Canada

MPs honour 1972 Summit Series players to mark 50th anniversary

Members of Parliament took a break from politics Thursday to honour Team Canada players who participated in the legendary 1972 Summit Series.

Parliamentarians made statements marking the 50th anniversary of a key moment in Canadian sports history: the eight-game series played by Canada and the Soviet Union in September 1972.

Canada ultimately won the series in dramatic fashion when Paul Henderson scored in the dying seconds of the final game to propel the team to a record of four wins, three losses and one tie.

WATCH | Canadian hockey legend Paul Henderson reflects on Summit Series victory: 

Canadian hockey legend Paul Henderson reflects on Summit Series victory

6 hours ago

Duration 3:57

“If I am out in public, even 50 years later, people come up to me and they want to tell me where they were and what they were doing at that time,” said Paul Henderson, who scored the 1972 Summit Series winning goal against the Soviet Union. “It just hasn’t gone away.”

“Everyone loves a good comeback story, especially one that united the whole country,” Prime Minister Justin Trudeau said in his address.

Speaker of the House Anthony Rota read out a list of the players in attendance — including Ken Dryden, Serge Savard and Paul Henderson — to vigorous applause.

“They weren’t only heroes because they won the series,” Trudeau said. “They were all heroes because they taught us a lesson.
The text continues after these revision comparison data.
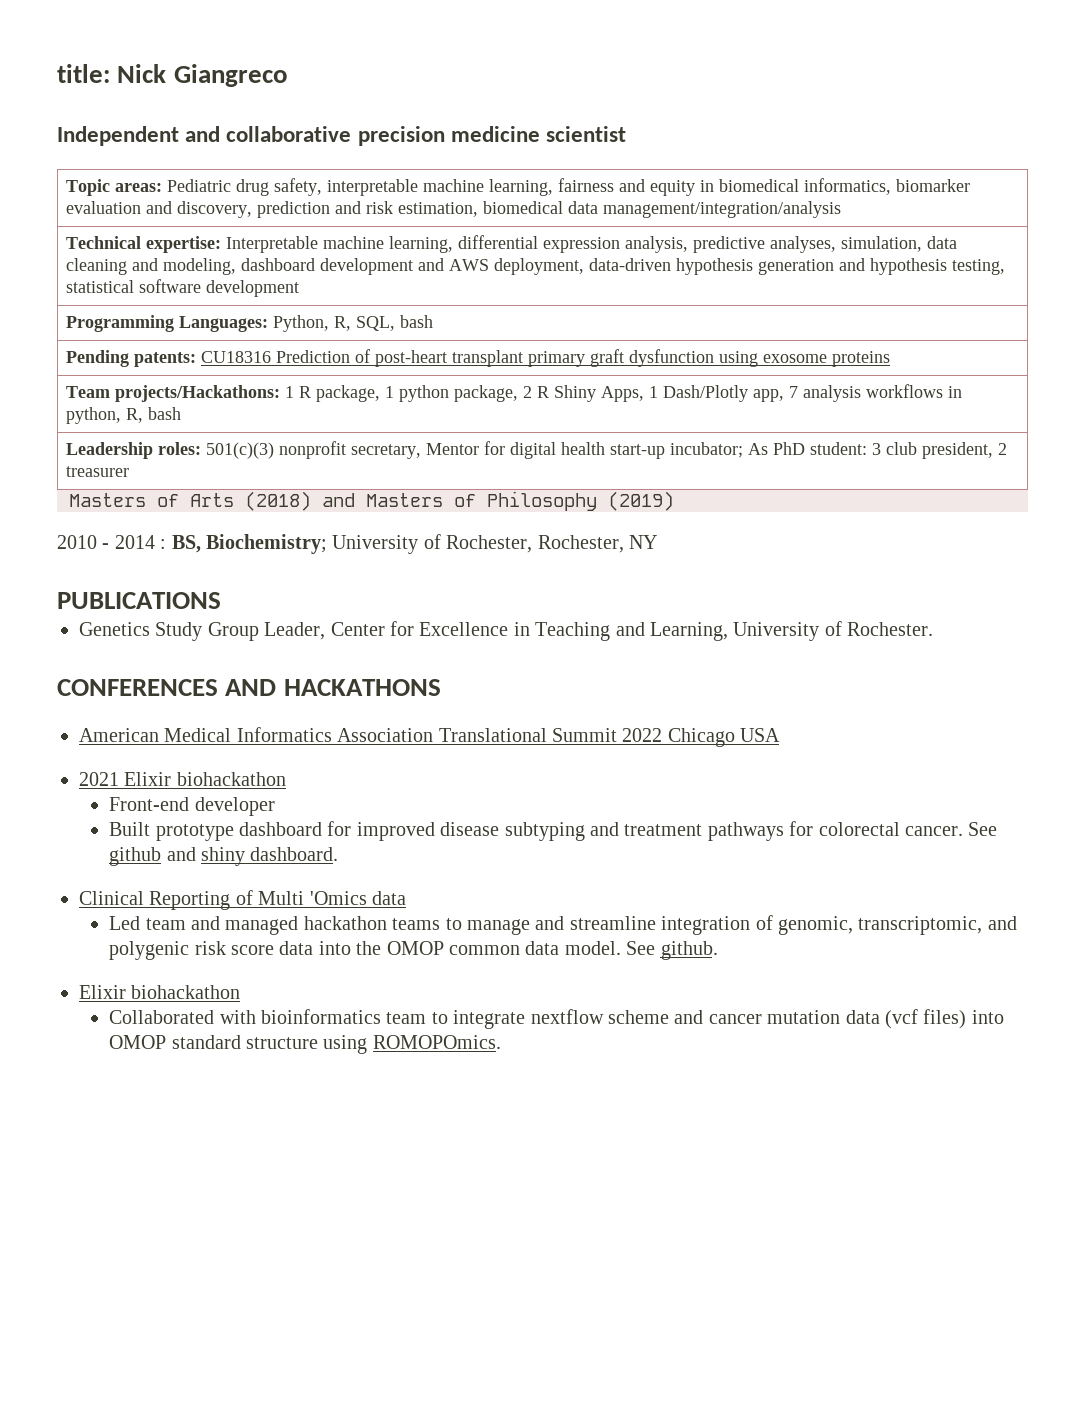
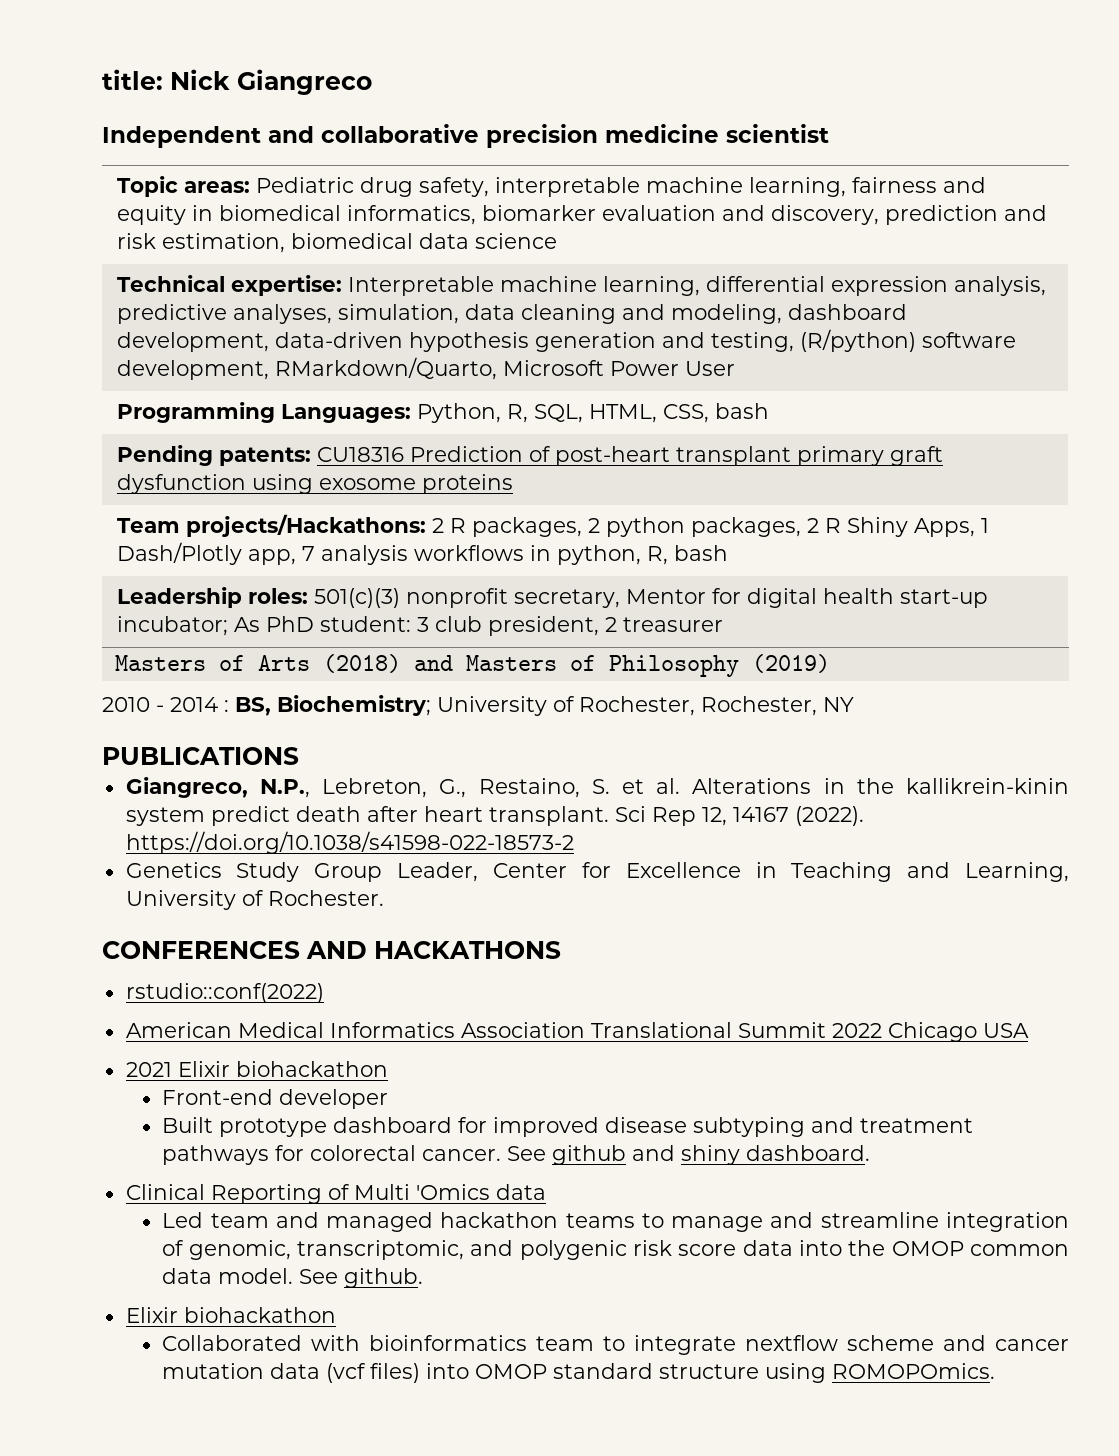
- Topic areas: Pediatric drug safety, interpretable machine learning, fairness and equity in biomedical informatics, biomarker evaluation and discovery, prediction and risk estimation, biomedical data management/integration/analysis
+ Topic areas: Pediatric drug safety, interpretable machine learning, fairness and equity in biomedical informatics, biomarker evaluation and discovery, prediction and risk estimation, biomedical data science
- Technical expertise: Interpretable machine learning, differential expression analysis, predictive analyses, simulation, data cleaning and modeling, dashboard development and AWS deployment, data-driven hypothesis generation and hypothesis testing, statistical software development
+ Technical expertise: Interpretable machine learning, differential expression analysis, predictive analyses, simulation, data cleaning and modeling, dashboard development, data-driven hypothesis generation and testing, (R/python) software development, RMarkdown/Quarto, Microsoft Power User
- Programming Languages: Python, R, SQL, bash
+ Programming Languages: Python, R, SQL, HTML, CSS, bash
- Team projects/Hackathons: 1 R package, 1 python package, 2 R Shiny Apps, 1 Dash/Plotly app, 7 analysis workflows in python, R, bash
+ Team projects/Hackathons: 2 R packages, 2 python packages, 2 R Shiny Apps, 1 Dash/Plotly app, 7 analysis workflows in python, R, bash
+ Giangreco, N.P., Lebreton, G., Restaino, S. et al. Alterations in the kallikrein-kinin system predict death after heart transplant. Sci Rep 12, 14167 (2022). https://doi.org/10.1038/s41598-022-18573-2
+ rstudio::conf(2022)

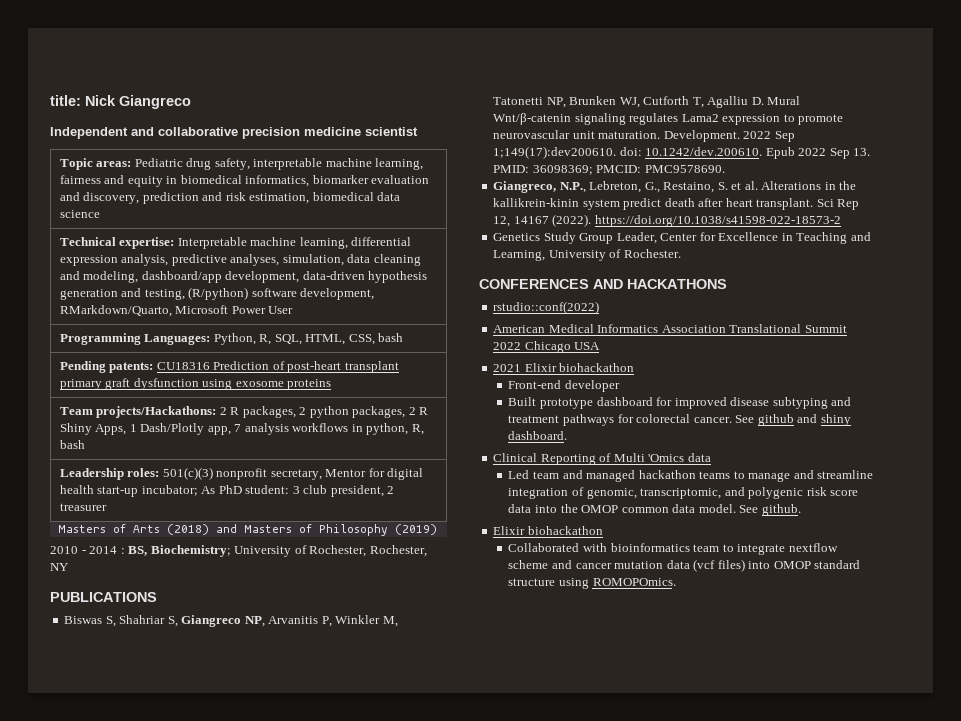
- Technical expertise: Interpretable machine learning, differential expression analysis, predictive analyses, simulation, data cleaning and modeling, dashboard development, data-driven hypothesis generation and testing, (R/python) software development, RMarkdown/Quarto, Microsoft Power User
+ Technical expertise: Interpretable machine learning, differential expression analysis, predictive analyses, simulation, data cleaning and modeling, dashboard/app development, data-driven hypothesis generation and testing, (R/python) software development, RMarkdown/Quarto, Microsoft Power User
+ Biswas S, Shahriar S, Giangreco NP, Arvanitis P, Winkler M, Tatonetti NP, Brunken WJ, Cutforth T, Agalliu D. Mural Wnt/β-catenin signaling regulates Lama2 expression to promote neurovascular unit maturation. Development. 2022 Sep 1;149(17):dev200610. doi: 10.1242/dev.200610. Epub 2022 Sep 13. PMID: 36098369; PMCID: PMC9578690.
They showed us how grit and hard work pays off.”

‘Cold War on ice’

Before 1972, NHL players had not played for Team Canada in international competition. Considered heavy favourites, the Canadian side featured some of the biggest names in the sport.

The series started poorly for the Canadians, however, when the team fell behind in a 7-3 game one defeat.

Trailing 3-1-1 with three games to play, the team would go undefeated to close the series with a winning record — capped by Henderson’s iconic goal, scored with 34 seconds left in the final game.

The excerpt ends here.